**Work item**
A verbatim copy of the records is required, with all pictures left out.

**Record set**
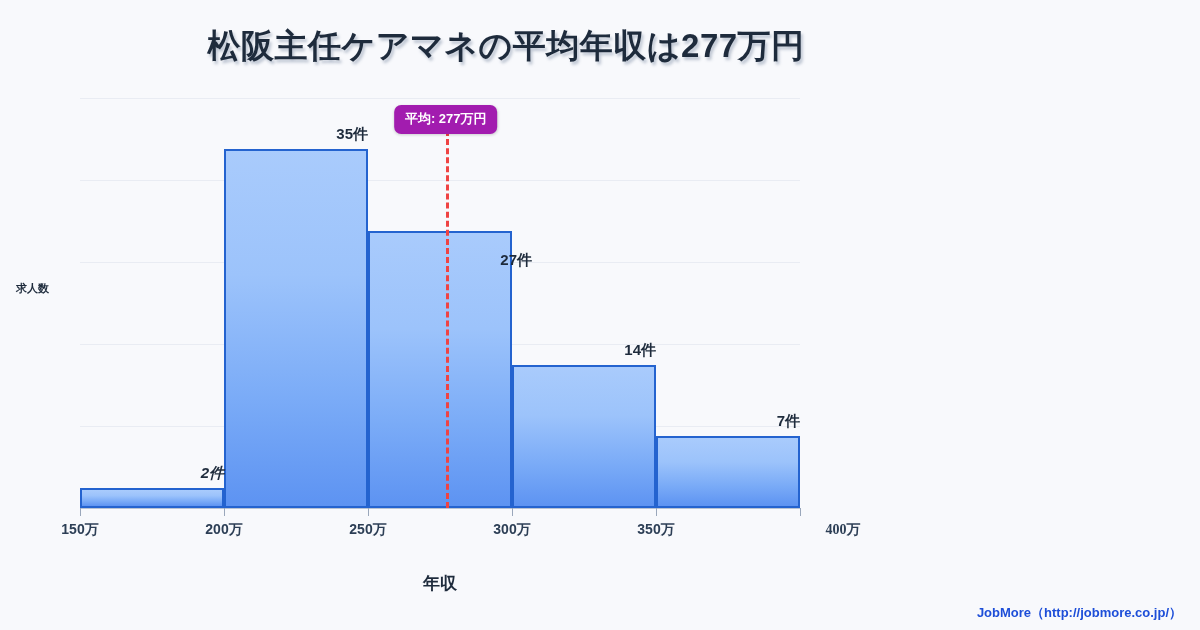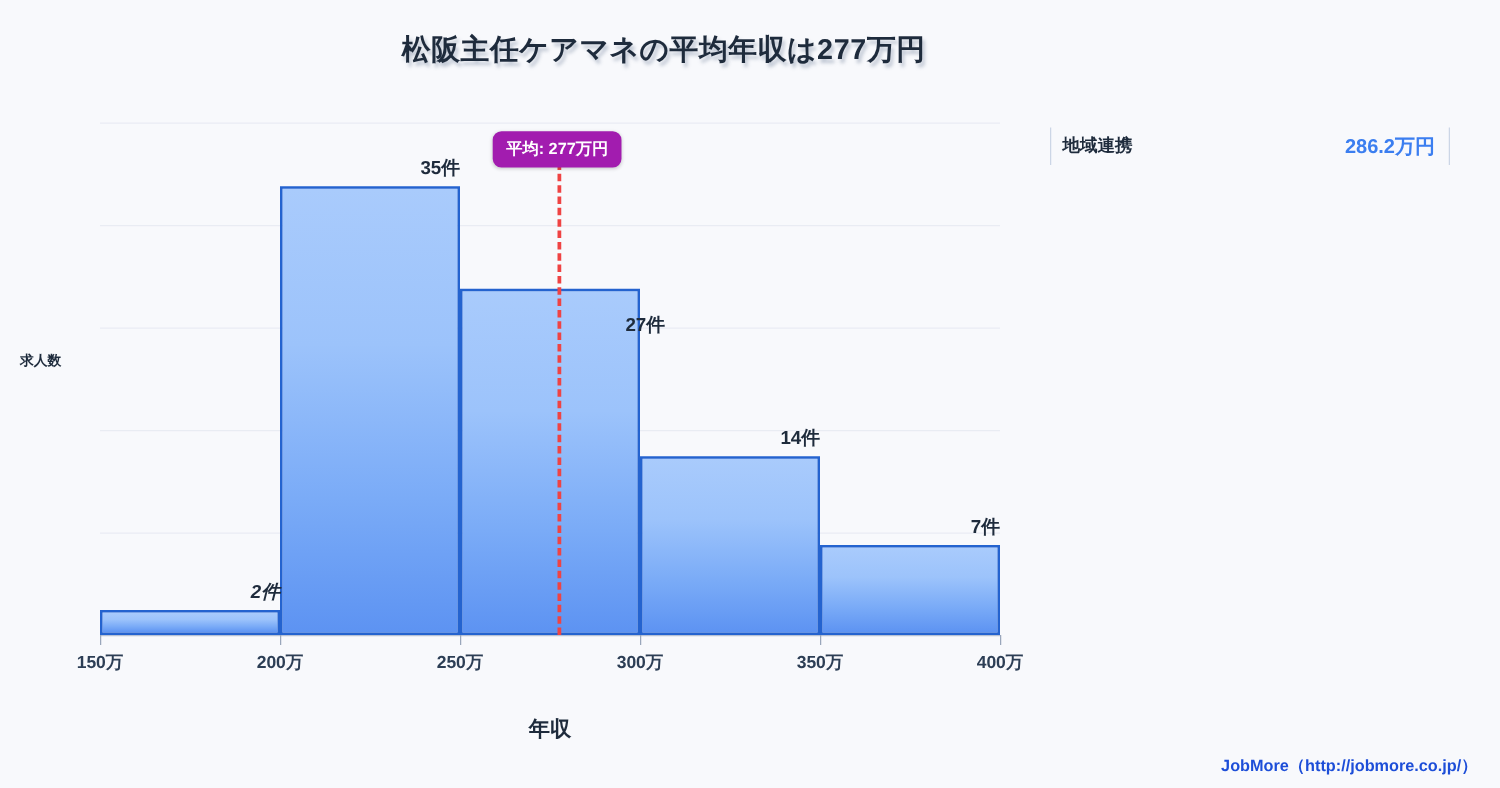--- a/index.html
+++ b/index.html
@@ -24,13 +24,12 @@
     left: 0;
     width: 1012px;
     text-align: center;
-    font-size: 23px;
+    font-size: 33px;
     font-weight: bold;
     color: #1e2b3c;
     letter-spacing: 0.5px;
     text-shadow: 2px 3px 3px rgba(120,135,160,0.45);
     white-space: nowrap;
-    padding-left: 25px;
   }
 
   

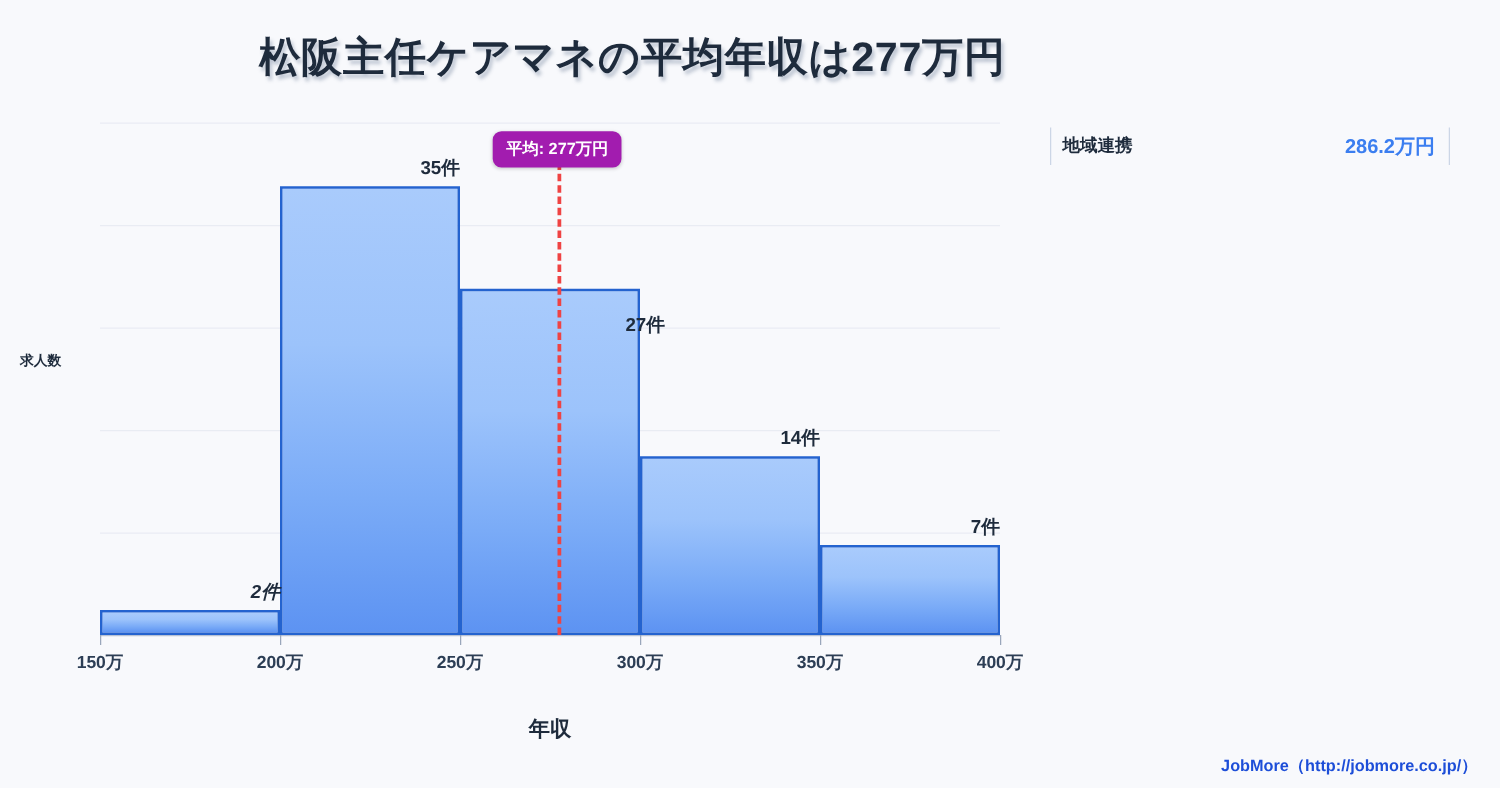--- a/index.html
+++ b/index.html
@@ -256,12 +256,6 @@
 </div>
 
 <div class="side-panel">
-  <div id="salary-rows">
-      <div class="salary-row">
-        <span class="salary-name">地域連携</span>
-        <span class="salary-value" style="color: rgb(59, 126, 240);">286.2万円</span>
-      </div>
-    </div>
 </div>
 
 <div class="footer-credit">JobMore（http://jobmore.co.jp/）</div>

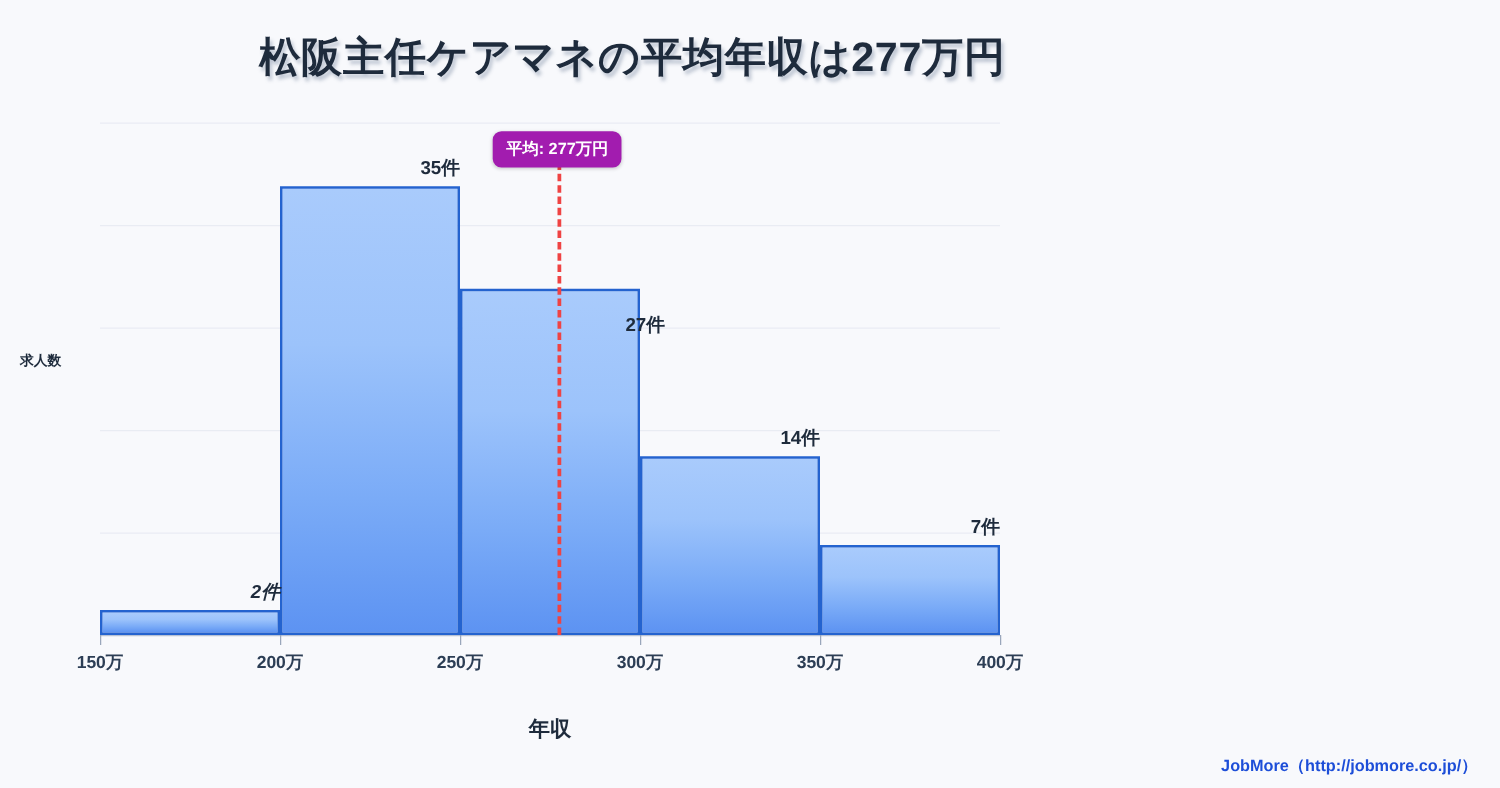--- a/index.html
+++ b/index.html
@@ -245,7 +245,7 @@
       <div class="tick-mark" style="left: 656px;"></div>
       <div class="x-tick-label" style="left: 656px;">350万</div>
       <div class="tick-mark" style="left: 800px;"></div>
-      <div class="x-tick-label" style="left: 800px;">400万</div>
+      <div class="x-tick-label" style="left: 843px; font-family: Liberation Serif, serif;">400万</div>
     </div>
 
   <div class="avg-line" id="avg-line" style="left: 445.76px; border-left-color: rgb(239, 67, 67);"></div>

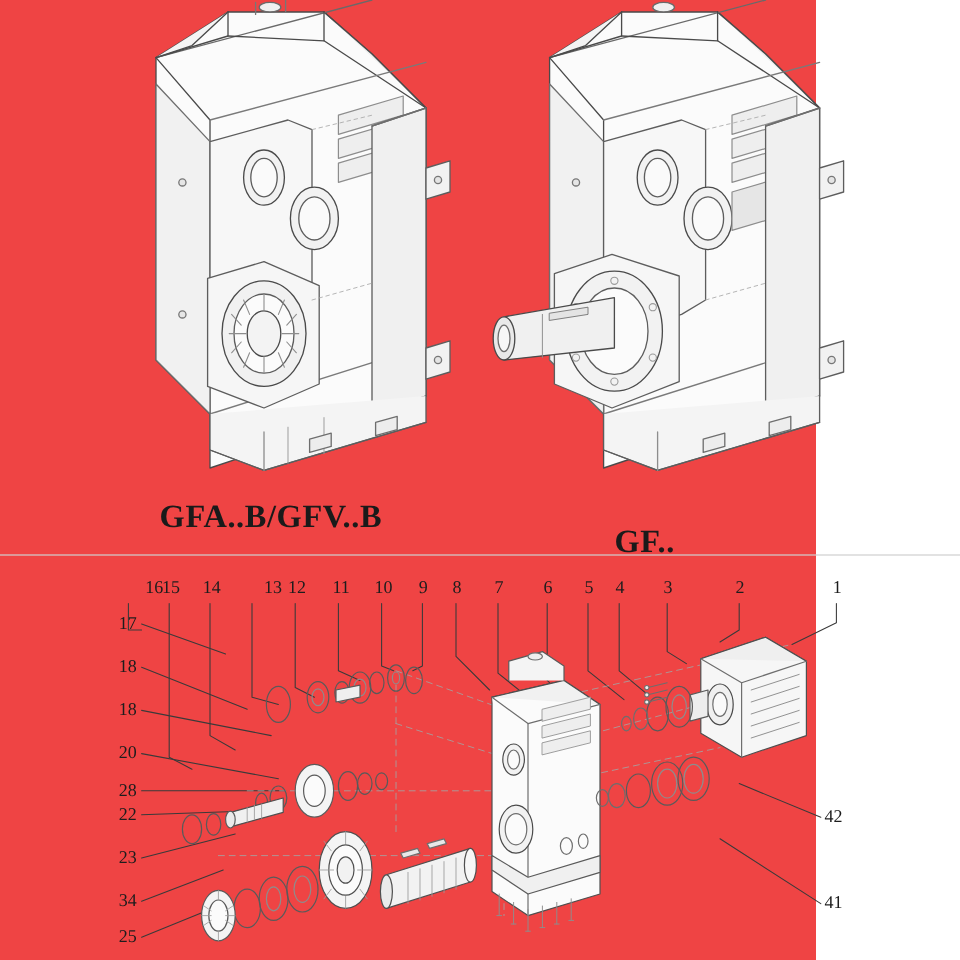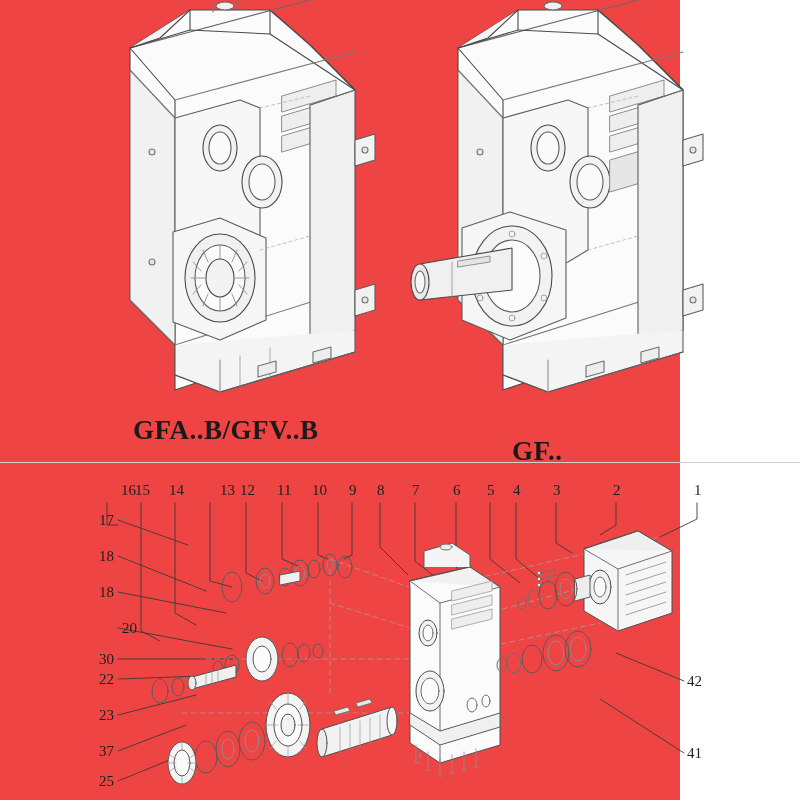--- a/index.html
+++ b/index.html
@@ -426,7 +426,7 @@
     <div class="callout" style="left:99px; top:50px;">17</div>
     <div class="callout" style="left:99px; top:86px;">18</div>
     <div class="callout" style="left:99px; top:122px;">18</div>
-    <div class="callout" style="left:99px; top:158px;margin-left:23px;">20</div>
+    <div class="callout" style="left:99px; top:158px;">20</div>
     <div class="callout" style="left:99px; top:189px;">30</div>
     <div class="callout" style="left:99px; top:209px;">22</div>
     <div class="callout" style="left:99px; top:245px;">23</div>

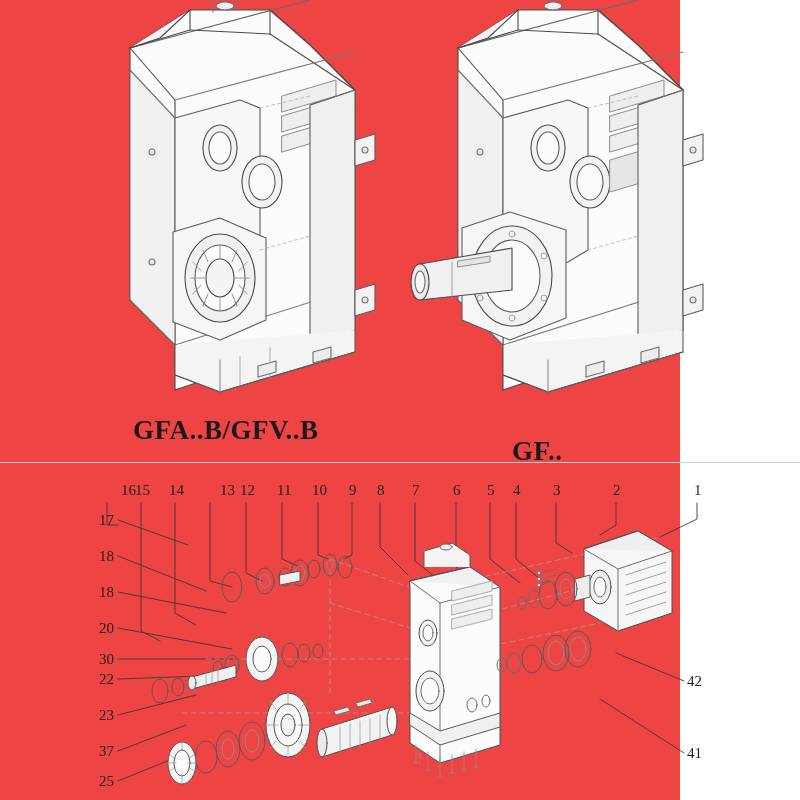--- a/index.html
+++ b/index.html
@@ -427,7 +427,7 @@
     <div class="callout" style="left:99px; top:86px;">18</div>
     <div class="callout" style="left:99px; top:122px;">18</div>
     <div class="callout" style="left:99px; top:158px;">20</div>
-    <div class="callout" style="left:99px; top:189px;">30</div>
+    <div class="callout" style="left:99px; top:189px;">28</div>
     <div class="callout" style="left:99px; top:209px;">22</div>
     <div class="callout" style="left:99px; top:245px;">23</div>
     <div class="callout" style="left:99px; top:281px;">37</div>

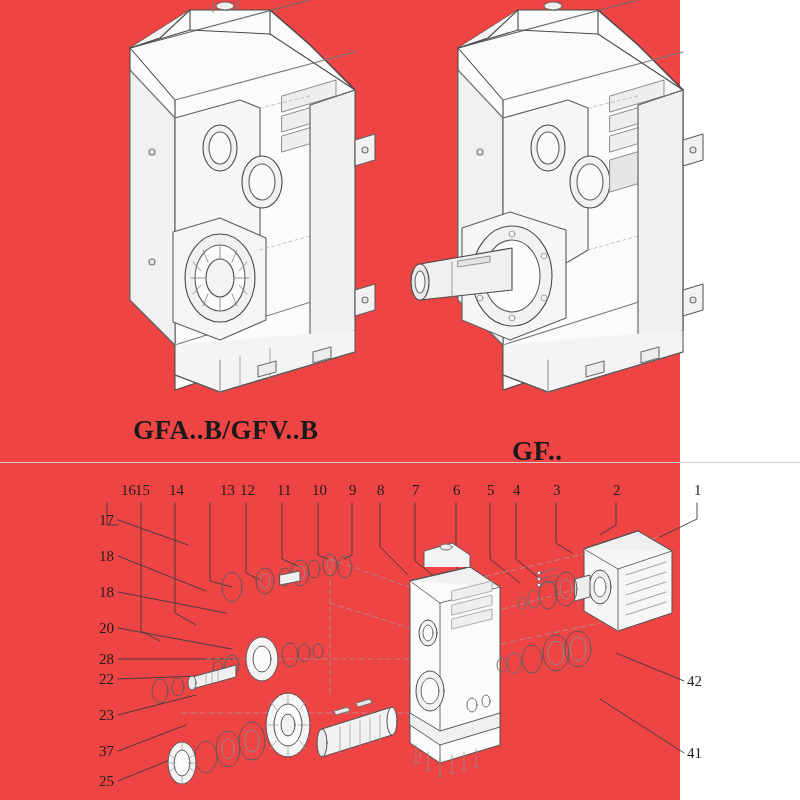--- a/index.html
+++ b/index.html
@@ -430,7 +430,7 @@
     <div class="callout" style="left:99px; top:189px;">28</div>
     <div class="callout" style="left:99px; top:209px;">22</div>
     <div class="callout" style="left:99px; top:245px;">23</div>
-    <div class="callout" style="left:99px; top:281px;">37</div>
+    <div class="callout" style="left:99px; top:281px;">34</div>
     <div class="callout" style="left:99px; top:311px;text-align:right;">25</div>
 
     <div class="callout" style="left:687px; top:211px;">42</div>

**Result of the task**
--- a/index.html
+++ b/index.html
@@ -24,13 +24,12 @@
     left: 0;
     width: 1012px;
     text-align: center;
-    font-size: 23px;
+    font-size: 33px;
     font-weight: bold;
     color: #1e2b3c;
     letter-spacing: 0.5px;
     text-shadow: 2px 3px 3px rgba(120,135,160,0.45);
     white-space: nowrap;
-    padding-left: 25px;
   }
 
   

--- a/index.html
+++ b/index.html
@@ -256,12 +256,6 @@
 </div>
 
 <div class="side-panel">
-  <div id="salary-rows">
-      <div class="salary-row">
-        <span class="salary-name">地域連携</span>
-        <span class="salary-value" style="color: rgb(59, 126, 240);">286.2万円</span>
-      </div>
-    </div>
 </div>
 
 <div class="footer-credit">JobMore（http://jobmore.co.jp/）</div>

--- a/index.html
+++ b/index.html
@@ -245,7 +245,7 @@
       <div class="tick-mark" style="left: 656px;"></div>
       <div class="x-tick-label" style="left: 656px;">350万</div>
       <div class="tick-mark" style="left: 800px;"></div>
-      <div class="x-tick-label" style="left: 800px;">400万</div>
+      <div class="x-tick-label" style="left: 843px; font-family: Liberation Serif, serif;">400万</div>
     </div>
 
   <div class="avg-line" id="avg-line" style="left: 445.76px; border-left-color: rgb(239, 67, 67);"></div>

--- a/index.html
+++ b/index.html
@@ -426,7 +426,7 @@
     <div class="callout" style="left:99px; top:50px;">17</div>
     <div class="callout" style="left:99px; top:86px;">18</div>
     <div class="callout" style="left:99px; top:122px;">18</div>
-    <div class="callout" style="left:99px; top:158px;margin-left:23px;">20</div>
+    <div class="callout" style="left:99px; top:158px;">20</div>
     <div class="callout" style="left:99px; top:189px;">30</div>
     <div class="callout" style="left:99px; top:209px;">22</div>
     <div class="callout" style="left:99px; top:245px;">23</div>

--- a/index.html
+++ b/index.html
@@ -427,7 +427,7 @@
     <div class="callout" style="left:99px; top:86px;">18</div>
     <div class="callout" style="left:99px; top:122px;">18</div>
     <div class="callout" style="left:99px; top:158px;">20</div>
-    <div class="callout" style="left:99px; top:189px;">30</div>
+    <div class="callout" style="left:99px; top:189px;">28</div>
     <div class="callout" style="left:99px; top:209px;">22</div>
     <div class="callout" style="left:99px; top:245px;">23</div>
     <div class="callout" style="left:99px; top:281px;">37</div>

--- a/index.html
+++ b/index.html
@@ -430,7 +430,7 @@
     <div class="callout" style="left:99px; top:189px;">28</div>
     <div class="callout" style="left:99px; top:209px;">22</div>
     <div class="callout" style="left:99px; top:245px;">23</div>
-    <div class="callout" style="left:99px; top:281px;">37</div>
+    <div class="callout" style="left:99px; top:281px;">34</div>
     <div class="callout" style="left:99px; top:311px;text-align:right;">25</div>
 
     <div class="callout" style="left:687px; top:211px;">42</div>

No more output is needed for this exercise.